BEGIN

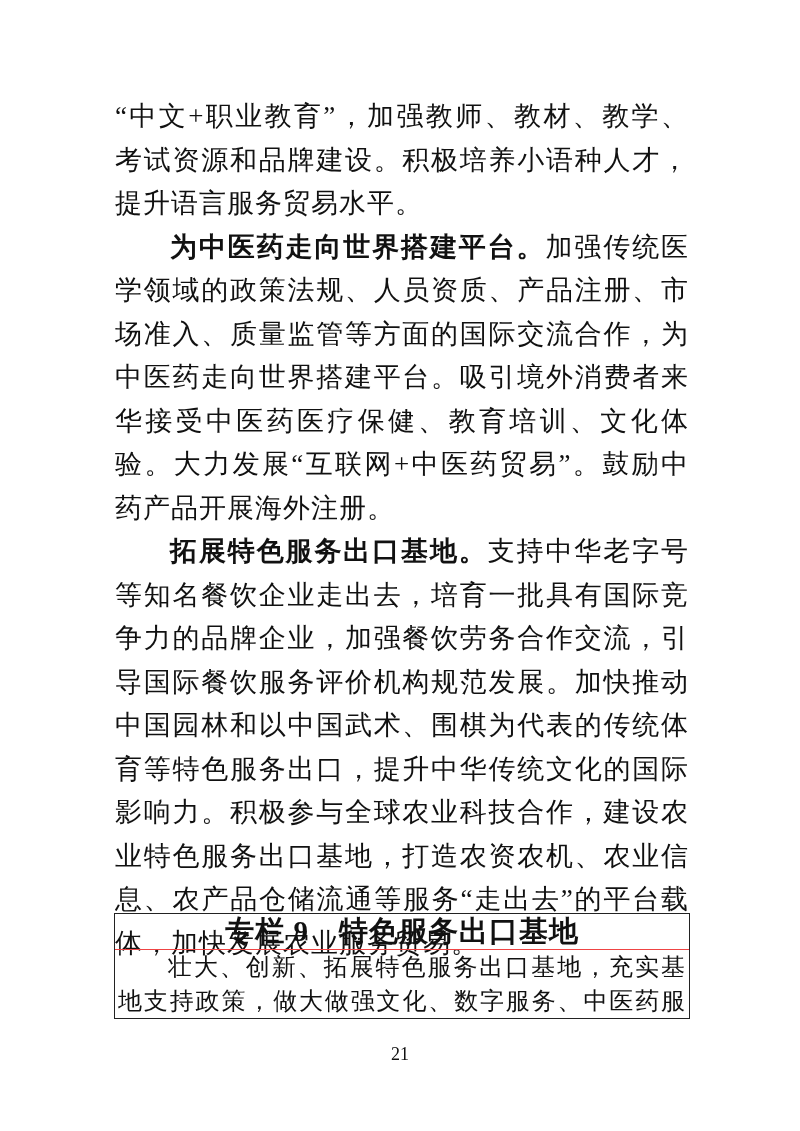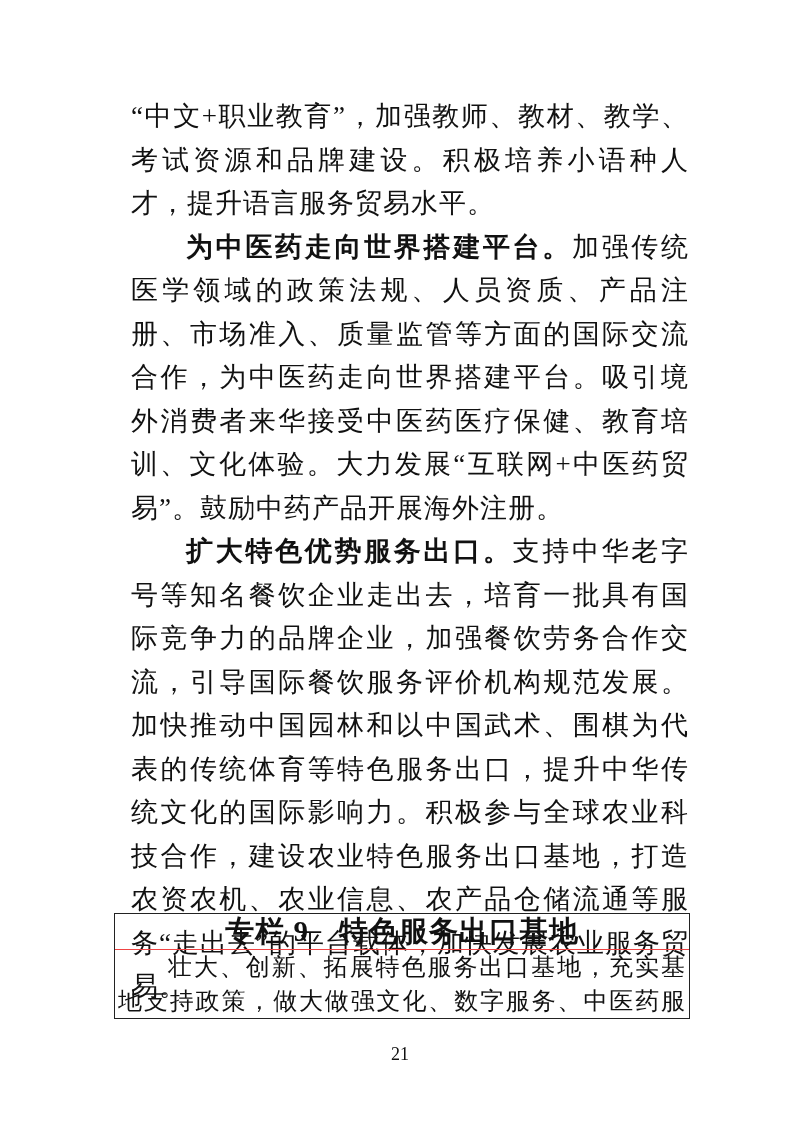--- a/index.html
+++ b/index.html
@@ -26,7 +26,6 @@
     line-height: 43.5px;
     text-align: justify;
     letter-spacing: 1px;
-    margin-left: 16px;
   }
   .para.indent { text-indent: 55px; }
   .para .lead { font-weight: bold; }

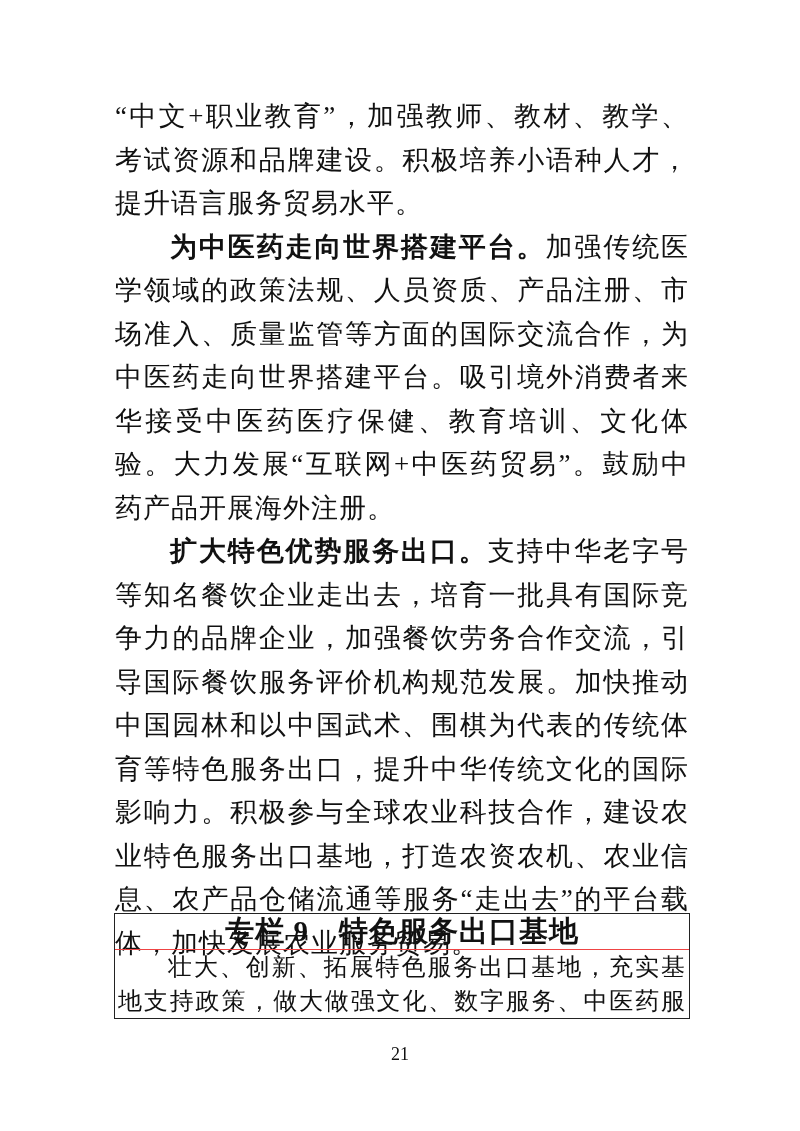--- a/index.html
+++ b/index.html
@@ -78,7 +78,7 @@
 
     <p class="para indent"><span class="lead">为中医药走向世界搭建平台。</span><span>加强传统医学领域的政策法规、人员资质、产品注册、市场准入、质量监管等方面的国际交流合作，为中医药走向世界搭建平台。吸引境外消费者来华接受中医药医疗保健、教育培训、文化体验。大力发展“互联网+中医药贸易”。鼓励中药产品开展海外注册。</span></p>
 
-    <p class="para indent"><span class="lead">扩大特色优势服务出口。</span><span>支持中华老字号等知名餐饮企业走出去，培育一批具有国际竞争力的品牌企业，加强餐饮劳务合作交流，引导国际餐饮服务评价机构规范发展。加快推动中国园林和以中国武术、围棋为代表的传统体育等特色服务出口，提升中华传统文化的国际影响力。积极参与全球农业科技合作，建设农业特色服务出口基地，打造农资农机、农业信息、农产品仓储流通等服务“走出去”的平台载体，加快发展农业服务贸易。</span></p>
+    <p class="para indent"><span class="lead">拓展特色服务出口基地。</span><span>支持中华老字号等知名餐饮企业走出去，培育一批具有国际竞争力的品牌企业，加强餐饮劳务合作交流，引导国际餐饮服务评价机构规范发展。加快推动中国园林和以中国武术、围棋为代表的传统体育等特色服务出口，提升中华传统文化的国际影响力。积极参与全球农业科技合作，建设农业特色服务出口基地，打造农资农机、农业信息、农产品仓储流通等服务“走出去”的平台载体，加快发展农业服务贸易。</span></p>
 
   </div>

END

> _Directions_:
Make an exact copy of the data, leaving its pictures out.

> _Result of the exercise_:
--- a/index.html
+++ b/index.html
@@ -26,7 +26,6 @@
     line-height: 43.5px;
     text-align: justify;
     letter-spacing: 1px;
-    margin-left: 16px;
   }
   .para.indent { text-indent: 55px; }
   .para .lead { font-weight: bold; }

--- a/index.html
+++ b/index.html
@@ -78,7 +78,7 @@
 
     <p class="para indent"><span class="lead">为中医药走向世界搭建平台。</span><span>加强传统医学领域的政策法规、人员资质、产品注册、市场准入、质量监管等方面的国际交流合作，为中医药走向世界搭建平台。吸引境外消费者来华接受中医药医疗保健、教育培训、文化体验。大力发展“互联网+中医药贸易”。鼓励中药产品开展海外注册。</span></p>
 
-    <p class="para indent"><span class="lead">扩大特色优势服务出口。</span><span>支持中华老字号等知名餐饮企业走出去，培育一批具有国际竞争力的品牌企业，加强餐饮劳务合作交流，引导国际餐饮服务评价机构规范发展。加快推动中国园林和以中国武术、围棋为代表的传统体育等特色服务出口，提升中华传统文化的国际影响力。积极参与全球农业科技合作，建设农业特色服务出口基地，打造农资农机、农业信息、农产品仓储流通等服务“走出去”的平台载体，加快发展农业服务贸易。</span></p>
+    <p class="para indent"><span class="lead">拓展特色服务出口基地。</span><span>支持中华老字号等知名餐饮企业走出去，培育一批具有国际竞争力的品牌企业，加强餐饮劳务合作交流，引导国际餐饮服务评价机构规范发展。加快推动中国园林和以中国武术、围棋为代表的传统体育等特色服务出口，提升中华传统文化的国际影响力。积极参与全球农业科技合作，建设农业特色服务出口基地，打造农资农机、农业信息、农产品仓储流通等服务“走出去”的平台载体，加快发展农业服务贸易。</span></p>
 
   </div>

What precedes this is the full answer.